Exercise description: For this exercise, write out every entry exactly and leave the pictures out.

[Before-and-after change records]
--
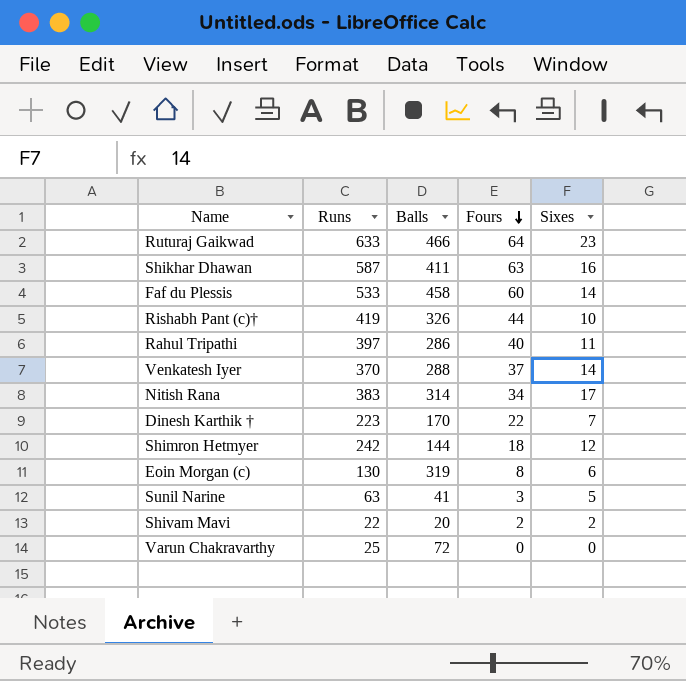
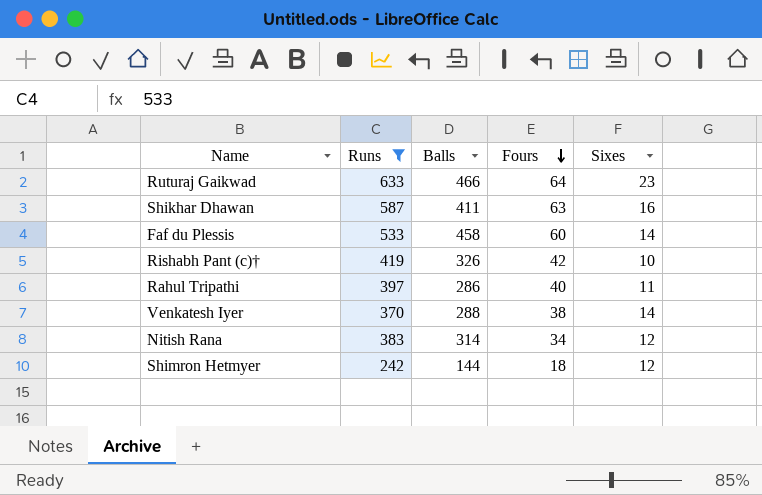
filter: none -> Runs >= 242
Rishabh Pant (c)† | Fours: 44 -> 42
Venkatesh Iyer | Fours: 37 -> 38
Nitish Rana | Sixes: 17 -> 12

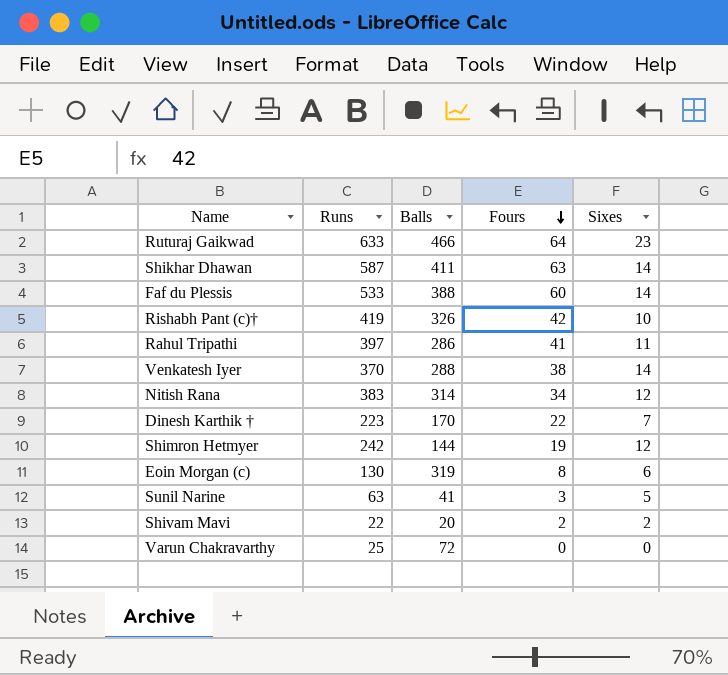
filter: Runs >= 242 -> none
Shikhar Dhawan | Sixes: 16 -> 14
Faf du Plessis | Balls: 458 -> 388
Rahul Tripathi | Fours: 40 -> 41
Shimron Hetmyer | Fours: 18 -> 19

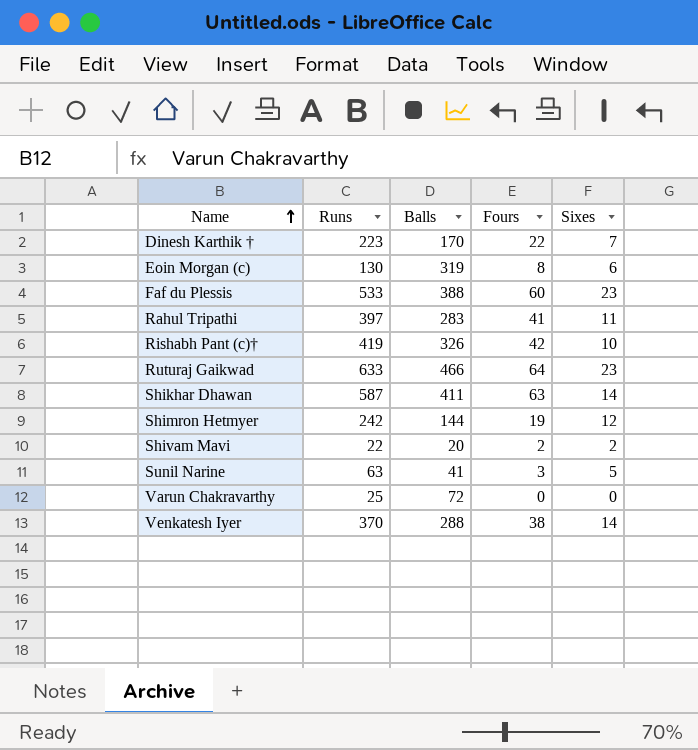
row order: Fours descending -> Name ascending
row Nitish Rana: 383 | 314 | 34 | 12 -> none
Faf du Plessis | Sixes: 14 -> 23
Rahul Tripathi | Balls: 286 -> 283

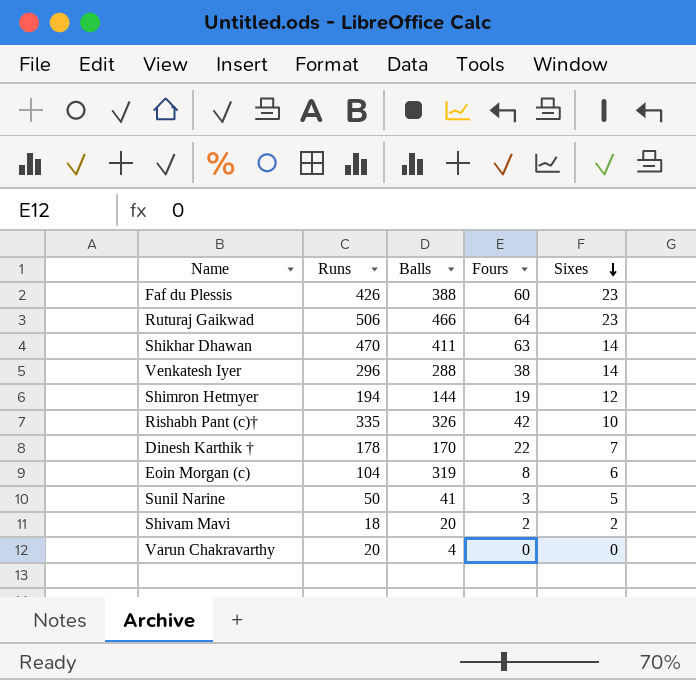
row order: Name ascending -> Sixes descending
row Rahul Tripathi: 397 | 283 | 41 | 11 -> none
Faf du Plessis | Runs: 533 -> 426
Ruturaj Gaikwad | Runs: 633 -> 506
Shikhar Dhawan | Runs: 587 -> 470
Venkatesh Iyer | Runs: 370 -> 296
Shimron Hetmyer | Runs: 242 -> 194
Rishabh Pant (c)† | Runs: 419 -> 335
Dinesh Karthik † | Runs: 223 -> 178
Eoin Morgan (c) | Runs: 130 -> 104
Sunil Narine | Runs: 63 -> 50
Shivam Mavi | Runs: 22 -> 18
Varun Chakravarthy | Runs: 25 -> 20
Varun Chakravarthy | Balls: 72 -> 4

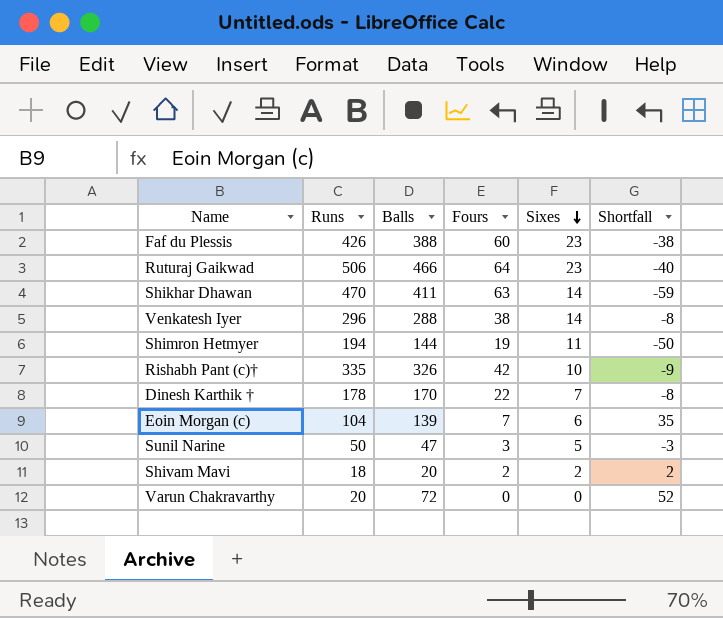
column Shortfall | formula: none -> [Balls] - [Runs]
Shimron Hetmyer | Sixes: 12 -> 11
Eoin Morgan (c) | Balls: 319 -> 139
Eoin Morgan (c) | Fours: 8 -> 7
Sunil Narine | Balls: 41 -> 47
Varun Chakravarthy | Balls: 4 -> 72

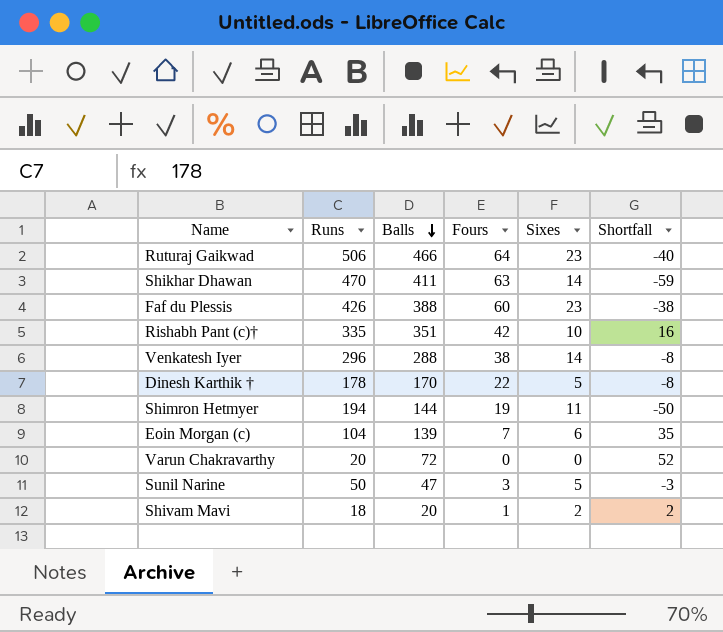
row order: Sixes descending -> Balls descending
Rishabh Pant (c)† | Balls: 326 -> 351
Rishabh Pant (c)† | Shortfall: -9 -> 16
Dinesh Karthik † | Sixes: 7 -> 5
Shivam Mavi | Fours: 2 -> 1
--
Answer to the exercise:
filter: none -> Runs >= 242
Rishabh Pant (c)† | Fours: 44 -> 42
Venkatesh Iyer | Fours: 37 -> 38
Nitish Rana | Sixes: 17 -> 12

filter: Runs >= 242 -> none
Shikhar Dhawan | Sixes: 16 -> 14
Faf du Plessis | Balls: 458 -> 388
Rahul Tripathi | Fours: 40 -> 41
Shimron Hetmyer | Fours: 18 -> 19

row order: Fours descending -> Name ascending
row Nitish Rana: 383 | 314 | 34 | 12 -> none
Faf du Plessis | Sixes: 14 -> 23
Rahul Tripathi | Balls: 286 -> 283

row order: Name ascending -> Sixes descending
row Rahul Tripathi: 397 | 283 | 41 | 11 -> none
Faf du Plessis | Runs: 533 -> 426
Ruturaj Gaikwad | Runs: 633 -> 506
Shikhar Dhawan | Runs: 587 -> 470
Venkatesh Iyer | Runs: 370 -> 296
Shimron Hetmyer | Runs: 242 -> 194
Rishabh Pant (c)† | Runs: 419 -> 335
Dinesh Karthik † | Runs: 223 -> 178
Eoin Morgan (c) | Runs: 130 -> 104
Sunil Narine | Runs: 63 -> 50
Shivam Mavi | Runs: 22 -> 18
Varun Chakravarthy | Runs: 25 -> 20
Varun Chakravarthy | Balls: 72 -> 4

column Shortfall | formula: none -> [Balls] - [Runs]
Shimron Hetmyer | Sixes: 12 -> 11
Eoin Morgan (c) | Balls: 319 -> 139
Eoin Morgan (c) | Fours: 8 -> 7
Sunil Narine | Balls: 41 -> 47
Varun Chakravarthy | Balls: 4 -> 72

row order: Sixes descending -> Balls descending
Rishabh Pant (c)† | Balls: 326 -> 351
Rishabh Pant (c)† | Shortfall: -9 -> 16
Dinesh Karthik † | Sixes: 7 -> 5
Shivam Mavi | Fours: 2 -> 1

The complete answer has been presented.